JL : You’ve just issued Acid Dragon #48…tell us the philosophy behind the magazine?


TS : Well, we don’t speak of music we don’t like because we don’t know what “ truth” is and we don’t want to penalize independent productions. We try to be open minded and speak of every colours of prog. We don’t stick to the actuality necessarily. We like publishing stories, indepth studies… We like to support unknown bands…


JL : You obviously don’t do it alone, who do you have working with you?


TS : Mainly Phil Jackson, Olivier Sauce, Jean-Louis De La Cruz, Stephen Rivera… In the past, Humberto Manduley, Vitaly Menshikov…


JL : How many issues do you produce a year? If someone wants to subscribe what’s the best way to get in touch with you?


TS : Well, only three issues per year but we have a sound version (a podcast or should I say a progcast?) of the ‘zine each month on:

The best way of contacting us is through our web site :


JL : Now I’m guessing you also maintain a day-job?


TS : Sure, I’m a civil servant (lawyer). You can’t earn a living with music in France, especially prog which is completely underground.


JL : In amidst all this you’ve also found time to be in a prog band called Silver Lining. How did that all come together?


TS : Well, I worked for Anoxie before as a lyricist. I met Nicolas Mourachko (Silver’s guitar player) at a concert I co-organized on a boat in the centre of Lyon. I had a tiny shop selling Acid Dragon. In 1998, he asked me to create a band with his friend Pascal Indelicato (keyboards). I agreed of course. Silver Lining was born.


JL : The music of Silver Lining is very lush and symphonic and hearkens back to the classic prog style with violin, narration and concept. What’s the band’s approach to the music they create?

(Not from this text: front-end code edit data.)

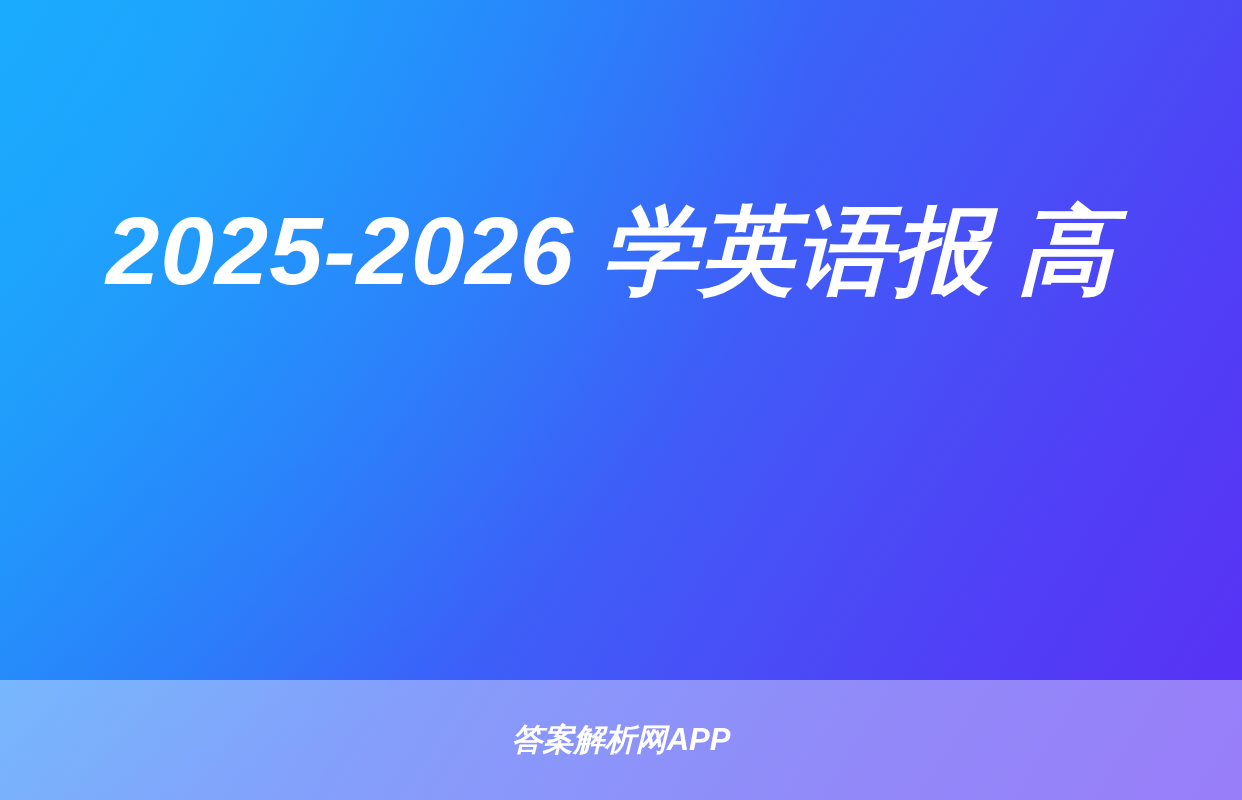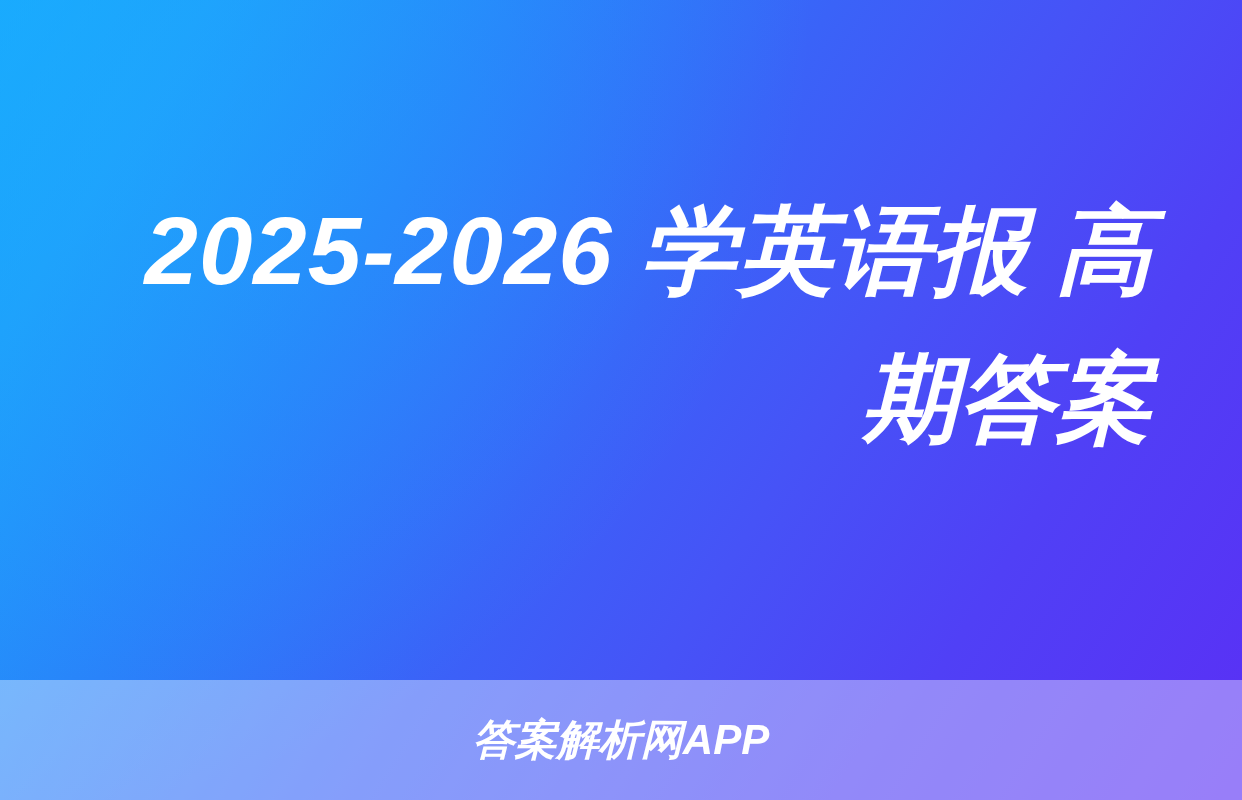--- a/index.html
+++ b/index.html
@@ -42,7 +42,7 @@
     top: 178px;
     padding: 0 89px;
     box-sizing: border-box;
-    text-align: right;
+    text-align: left;
     z-index: 2;
   }
 

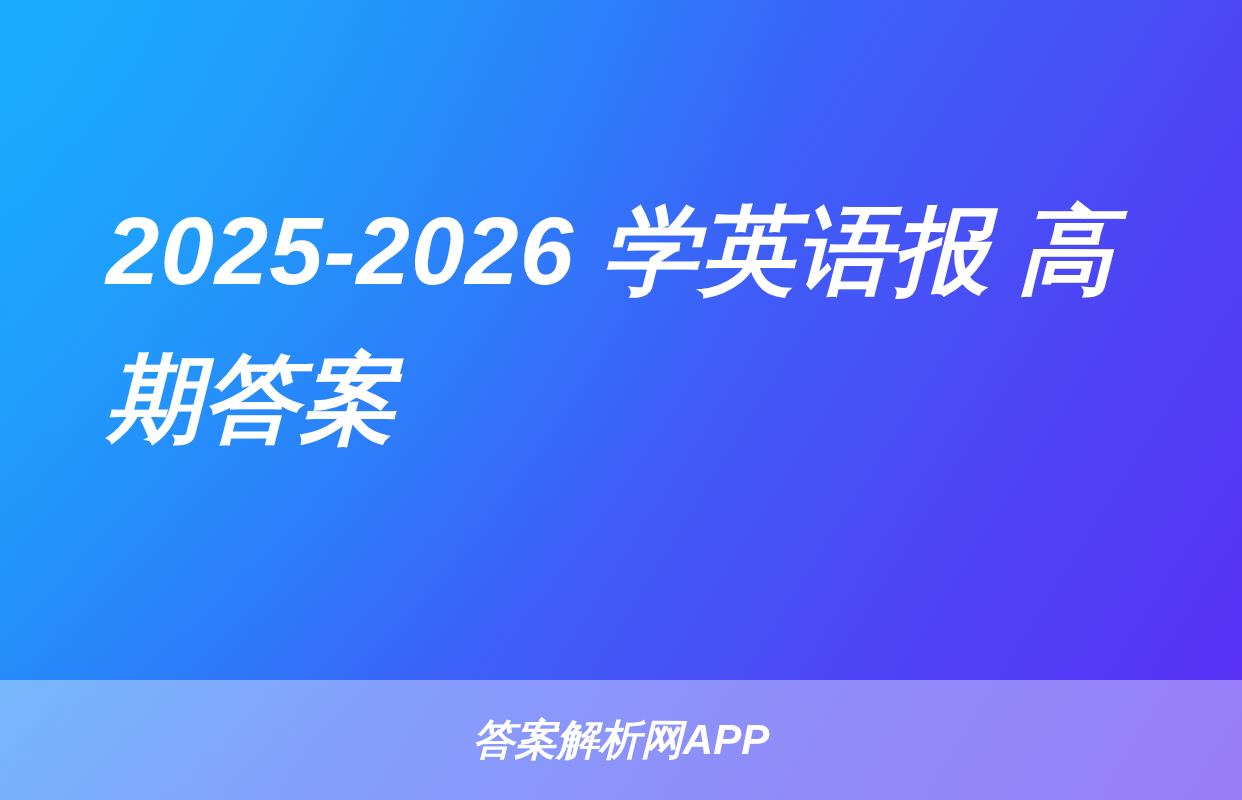--- a/index.html
+++ b/index.html
@@ -88,7 +88,6 @@
 
   <div class="title-block">
     <span class="title-line">2025-2026 学英语报 高</span>
-    <span class="title-line">期答案</span>
   </div>
 
   <div class="footer-band">

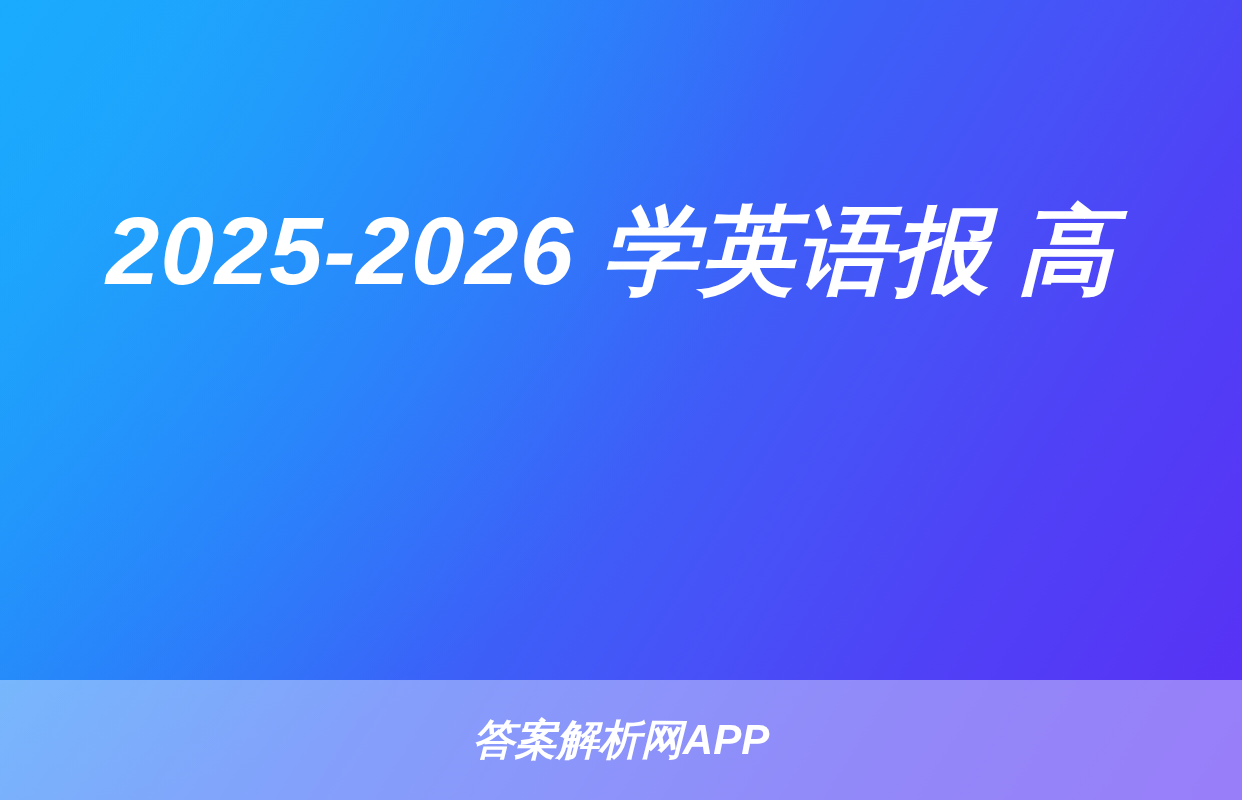--- a/index.html
+++ b/index.html
@@ -73,7 +73,7 @@
 
   .footer-text {
     color: #ffffff;
-    font-size: 42px;
+    font-size: 31px;
     line-height: 48px;
     font-weight: 700;
     font-style: italic;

TS : Pascal is a classical educated musician as well as Annie (violin). Nicolas is more influenced by Camel. I’m a fan of symphonic and theatre rock. I write short stories too. That’s why I use masks and costumes on stage in order to illustrate the story of our album “The Inner Dragon”.


JL : You’ve even had some pretty high profile live gigs…is that something you’d like to do more of?


TS : Well, sure! Playing in UK, in the States and why not Japan…


JL : What’s the high-point of your live performances so far?


TS : Two last year: playing as guest to the Pendragon concert in our home town (Lyon) in front of 450 persons and as the ‘French’ band in the international prog festival in Tiana (Barcelona) with CAP, Galahad and Twelfth Night among others. By the way, a DVD of this festival will be out soon.


JL : Are you working on some new material? And when might we see and hear that?


TS : Three songs are ready and were played during those concerts.


JL : One last question, then…if you were stuck on a desert island all alone with only 5 five discs (no MP3 player), what discs would like to have with you? And why those ones?


TS :     “Selling England by the Pound” by Genesis

“In the Court of..” by King Crimson

“Close to the Edge” by Yes

“Brave” by Marillion

And, well, “The Inner Dragon” by Silver Lining (laughs!!).

All are (except the last one) masterpieces of progressive rock. Musical emotion at its best.


JL : Great choices...and thanks for taking a few minutes to fill us in. All the best in 2009.